Mutig. Irgendwann wollte ich einfach konkret meine Ideen von Sterneküche umsetzen und Deutschland damit auch neu besetzen. Sterne gehören auf den Teller. Ich bin im Restaurant The Table auch Gastgeber und suche die Nähe zu meinen Gästen, will für sie ein Wohlgefühl kreieren. – Zudem muss ich sagen: Selbstständigkeit ist für jeden Koch eine andere Welt, irgendwie ein erhebendes Gefühl! Wenn es wirtschaftlich gut läuft, dann umso besser.
Aber auch ein Kevin Fehling kann nicht alles alleine machen…
Ich habe fast die komplette Mannschaft aus Travemünde mitgenommen.
Das hat dem früheren Arbeitgeber sicher Zornesfalten beschert?
Konzerne und Holdings, die sich nur noch die Immobilien hin- und herschieben, haben keinerlei Respekt gegenüber Mitarbeitern.
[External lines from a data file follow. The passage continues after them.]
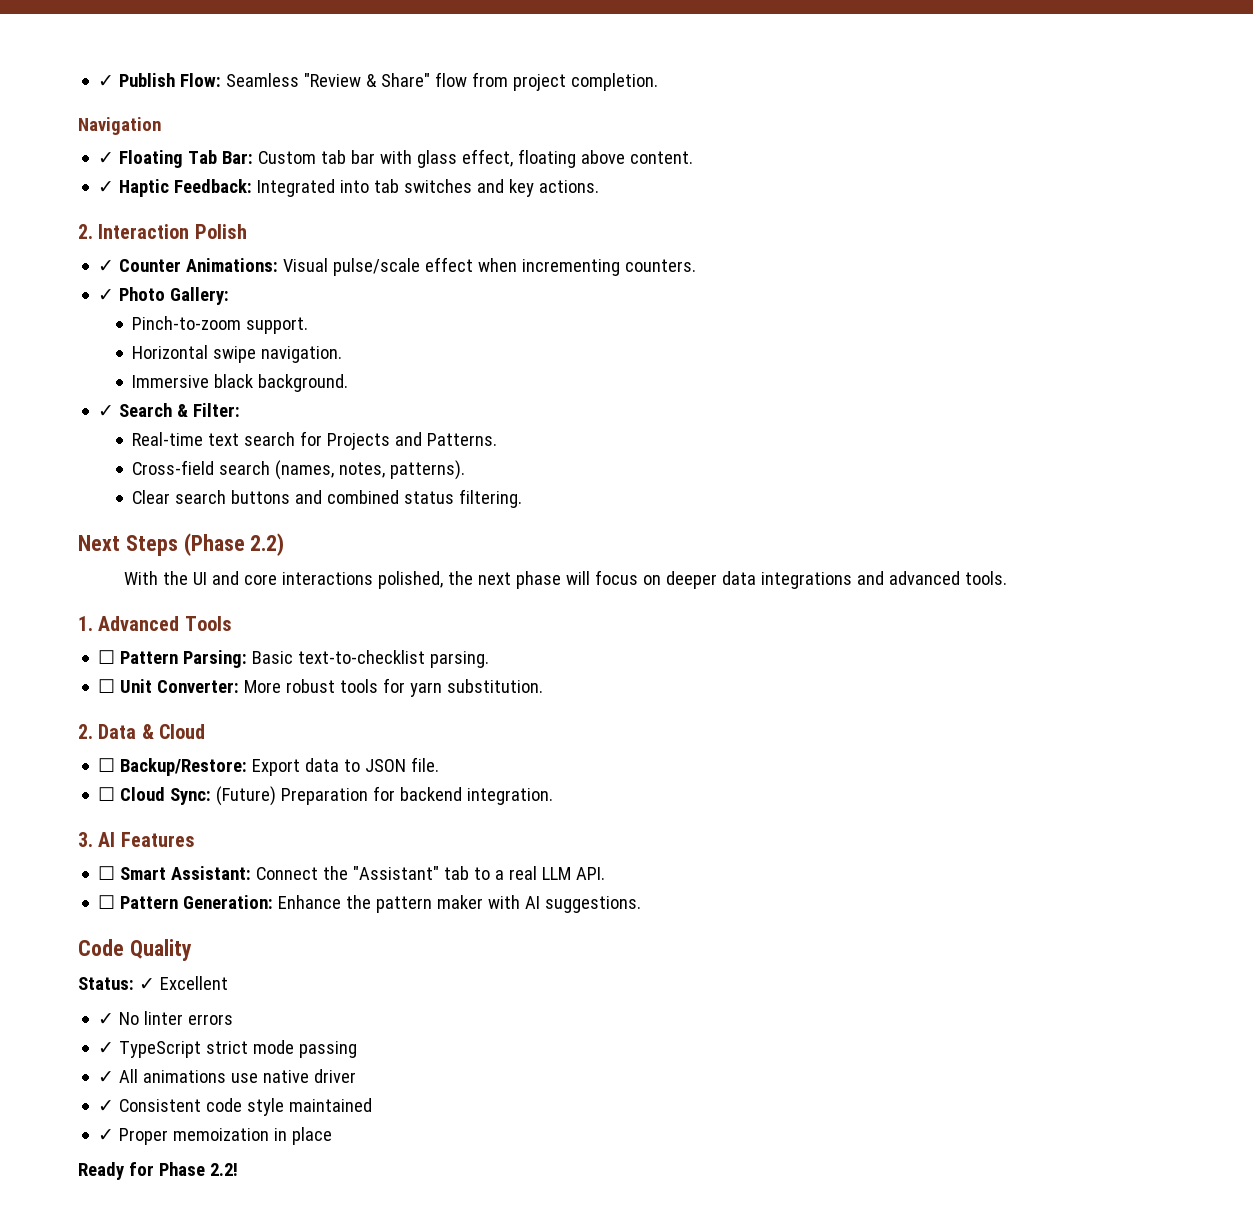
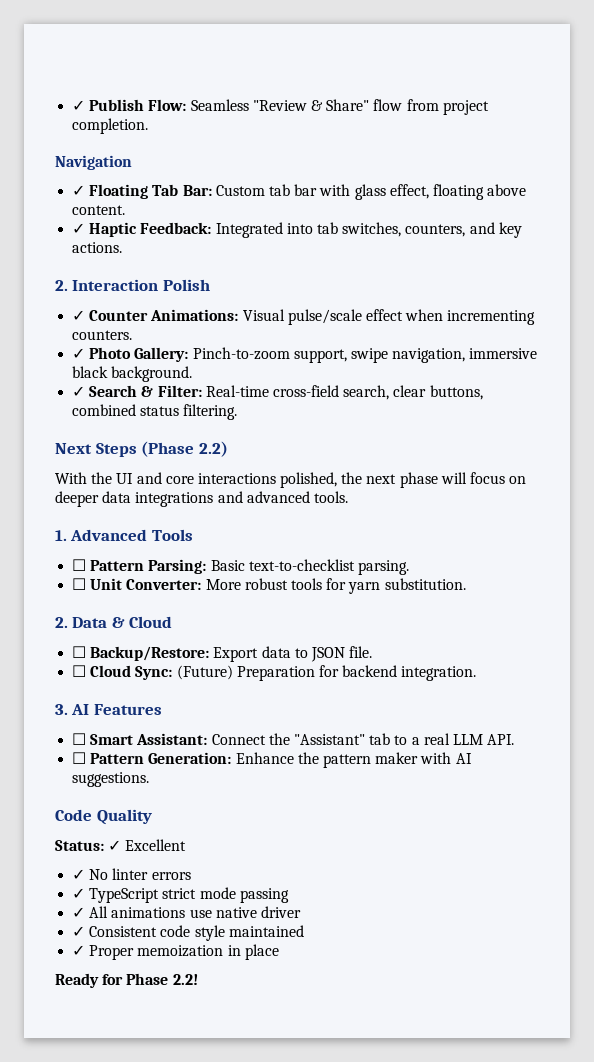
- ✓ Haptic Feedback: Integrated into tab switches and key actions.
+ ✓ Haptic Feedback: Integrated into tab switches, counters, and key actions.
- ✓ Photo Gallery:
- Pinch-to-zoom support.
- Horizontal swipe navigation.
- Immersive black background.
+ ✓ Photo Gallery: Pinch-to-zoom support, swipe navigation, immersive black background.
- ✓ Search & Filter:
- Real-time text search for Projects and Patterns.
- Cross-field search (names, notes, patterns).
- Clear search buttons and combined status filtering.
+ ✓ Search & Filter: Real-time cross-field search, clear buttons, combined status filtering.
Menschen bleiben als Persönlichkeit auf der Strecke, sind jederzeit ersetzbar und austauschbar. Im The Table sind wir eine Familie, stützen uns gegenseitig. Für meine Mitarbeiter gibt es keine Zeitverträge, sondern eine Festanstellung. Das ist mein Ausdruck für den Respekt gegenüber der Leistung meines Teams.
Was haben Sie im Restaurantablauf anders gemacht als andere?
Die Abläufe sind bei uns genau strukturiert. Alle Wege von Küche und Service sind optimiert, hinter der Theke stehen für den Gast unsichtbar griffbereit alle Gedeck-Utensilien. Die Reservierung läuft über ein klares System. Die ersten 10 Gäste kommen etwas früher als die nächsten 10, so dass es immer harmonisch im Service läuft.
Es ist immer wieder zu hören und zu lesen, Kevin Fehling plane dieses oder jenes. Von Bar bis Foodtruck ist in der Gerüchteküche fast alles dabei. Gehen Sie weg vom Beruf Koch hin zum Unternehmer?
Ich liebe das unternehmerische Tun, aber ich möchte auf meine Anwesenheit hier nicht verzichten.
Ihre Antwort lässt für Gerüchte irgendwie alles offen.
(lacht) Was soll ich sagen? Noch ist nichts spruchreif und kein Vertrag unterzeichnet.
Sie sind hochkarätiger Teil des foodhunter-Kochbuchs „Hamburg Cool Cuisine“. An welchem Rezept dürfen sich Hobbyköche die Zähne ausbeißen?
Mir gefällt das Kochbuch-Konzept sehr – die herausragenden Köche der Stadt, von Profis ausgesucht und nicht PR-äßig eingekauft –und deshalb ganz unterschiedliche Konzepte und Stilrichtungen. Eine kulinarische Hommage an die Hansestadt. Wir möchten da natürlich unsere Stellung behaupten: Gänseleber, Erdnuss, Ingwer, Alge. Eine Herausforderung!